▶ TASK TO CARRY OUT
In the data below, find the line containing "padding-left: none ->" and the line containing "gap: none ->", then reproduce them and every line between, exactly. Omit pictures.

▶ AVAILABLE DATA
----

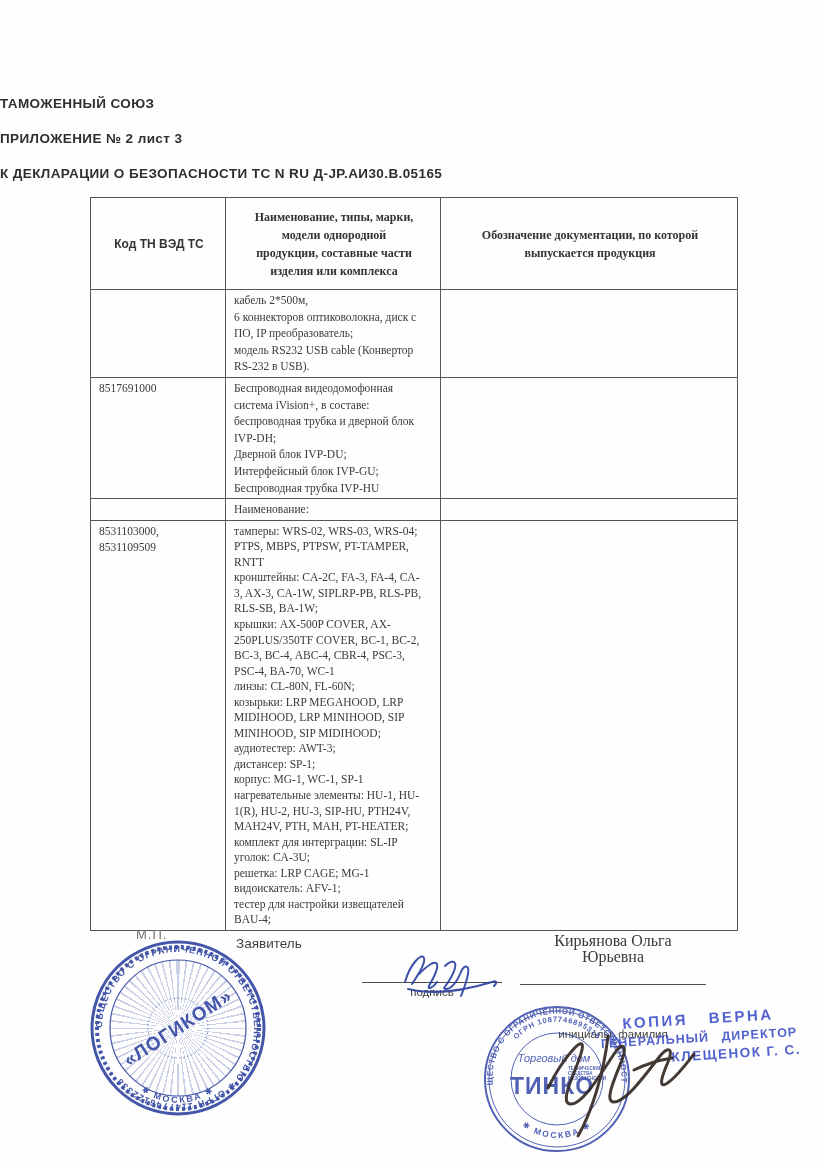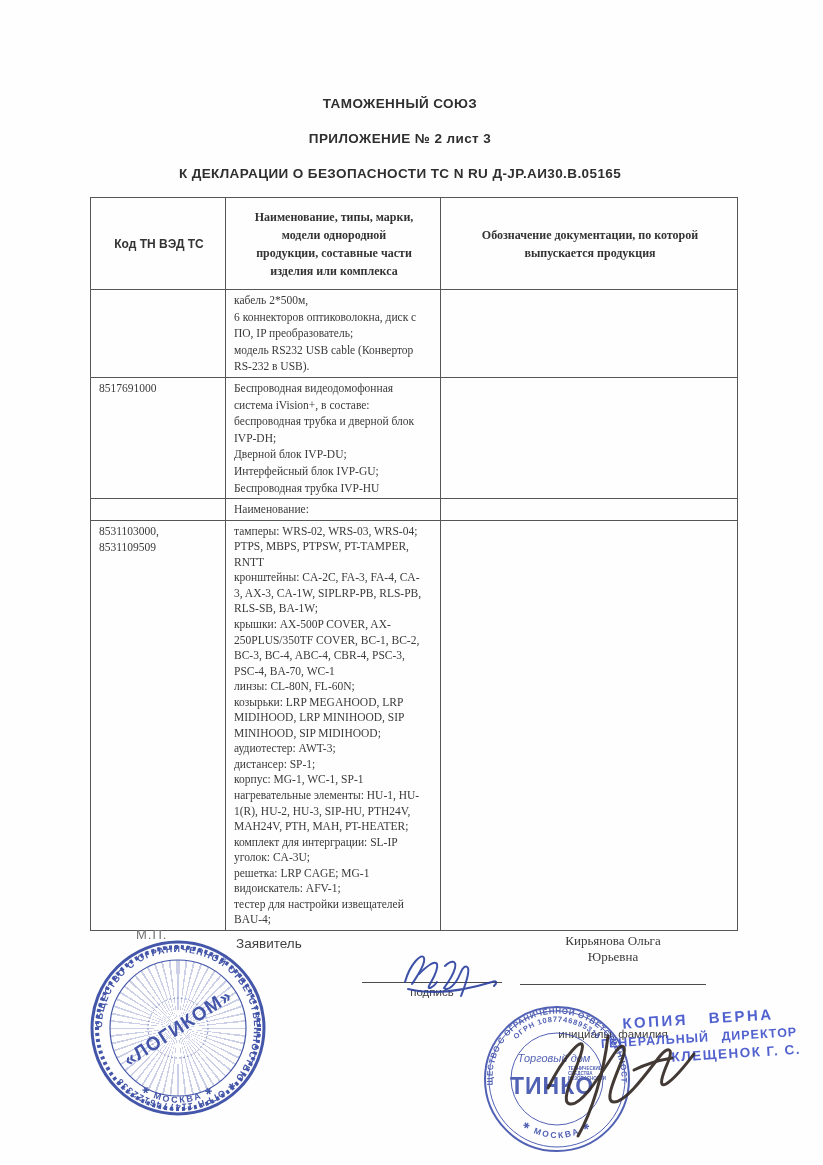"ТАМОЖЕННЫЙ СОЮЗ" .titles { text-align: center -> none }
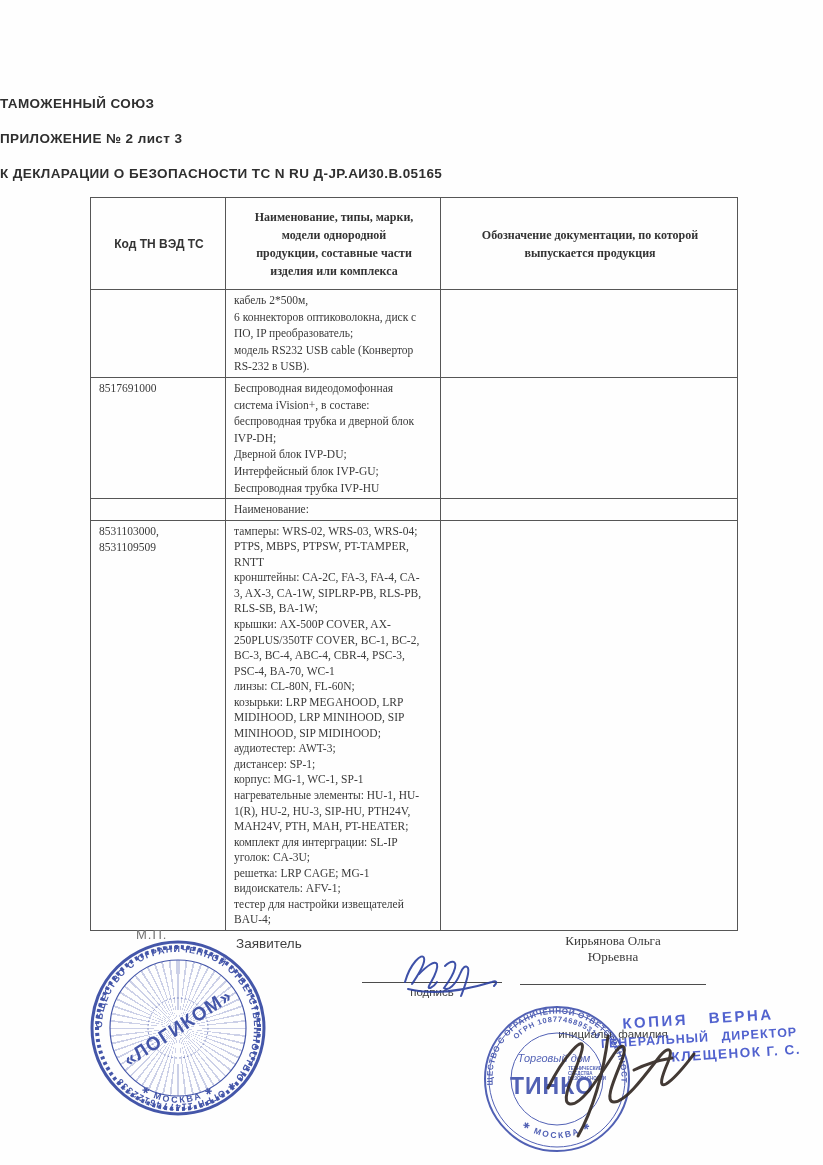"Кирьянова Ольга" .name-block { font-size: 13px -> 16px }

----

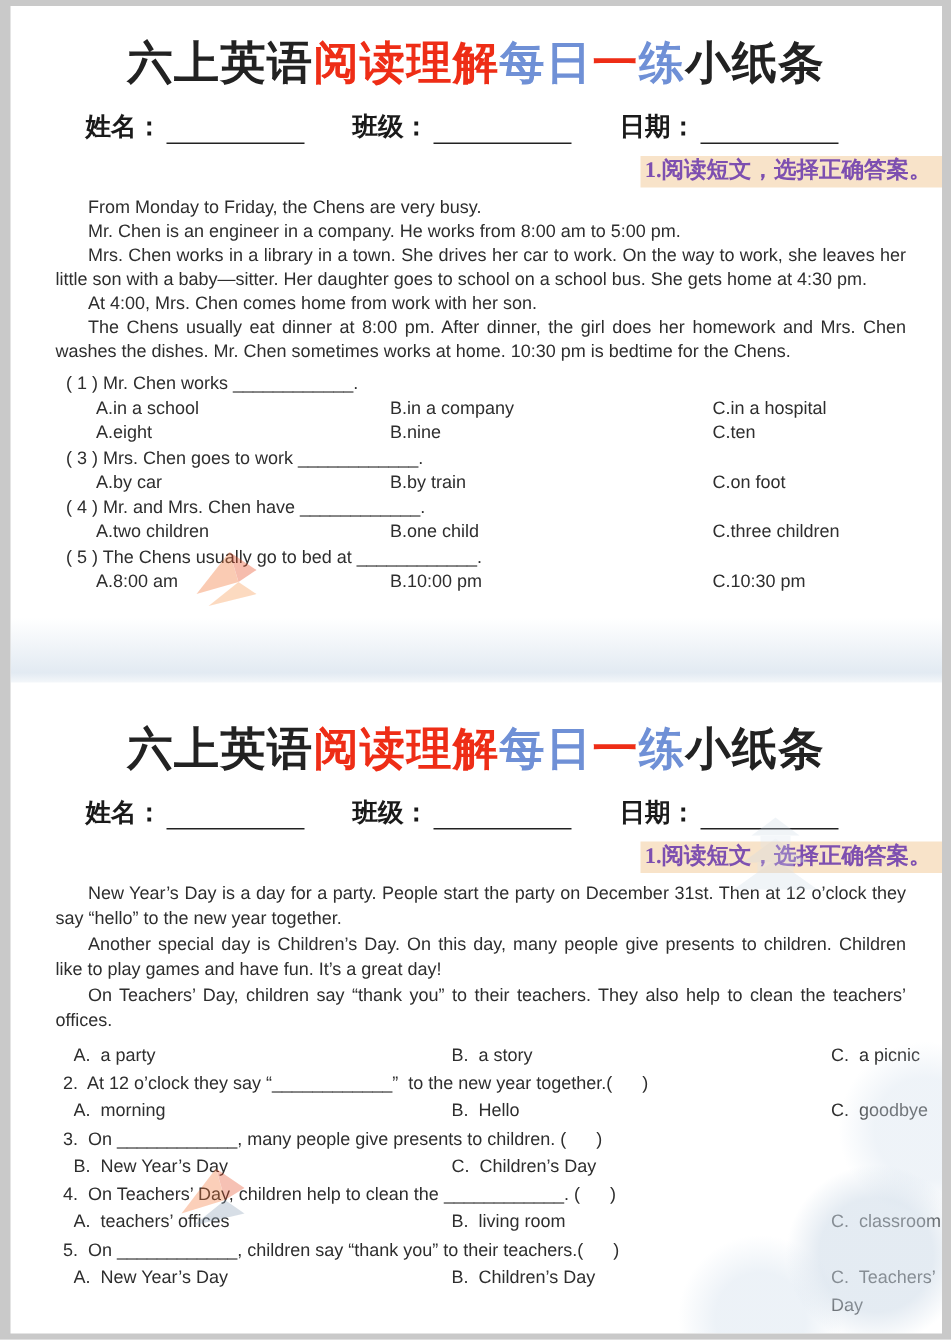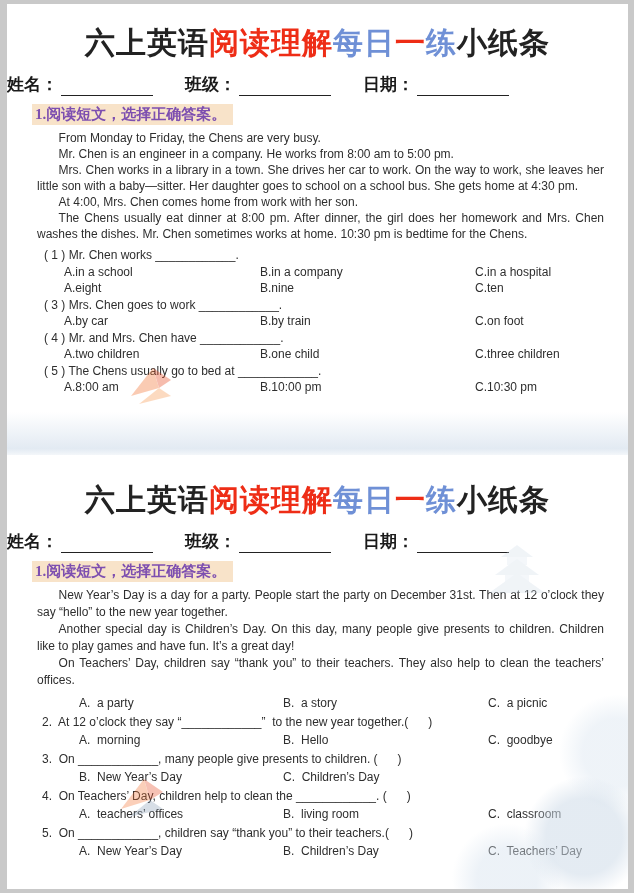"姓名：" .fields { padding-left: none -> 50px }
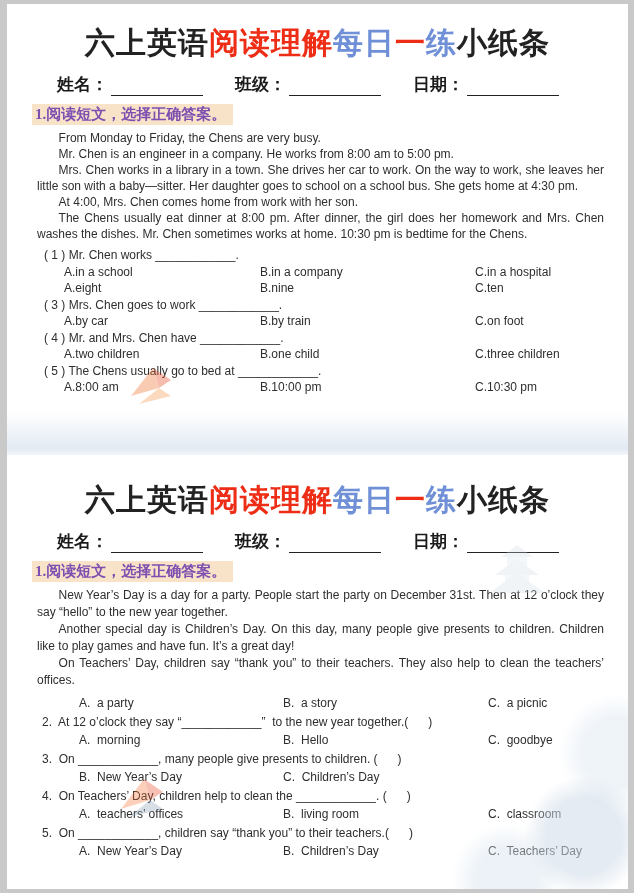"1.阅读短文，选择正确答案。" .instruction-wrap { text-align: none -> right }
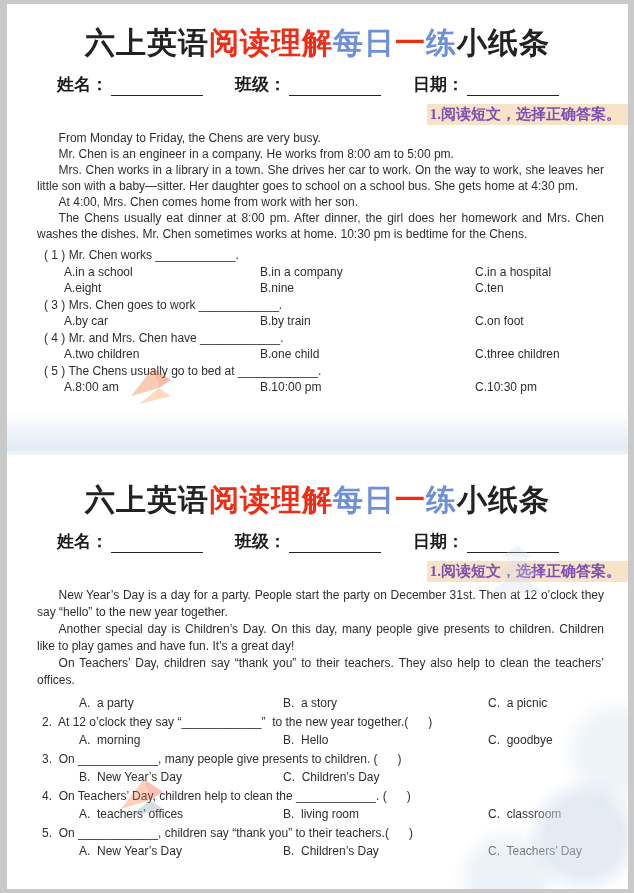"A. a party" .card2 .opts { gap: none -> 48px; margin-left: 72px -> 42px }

----

▶ YOUR SOLUTION
"姓名：" .fields { padding-left: none -> 50px }
"1.阅读短文，选择正确答案。" .instruction-wrap { text-align: none -> right }
"A. a party" .card2 .opts { gap: none -> 48px; margin-left: 72px -> 42px }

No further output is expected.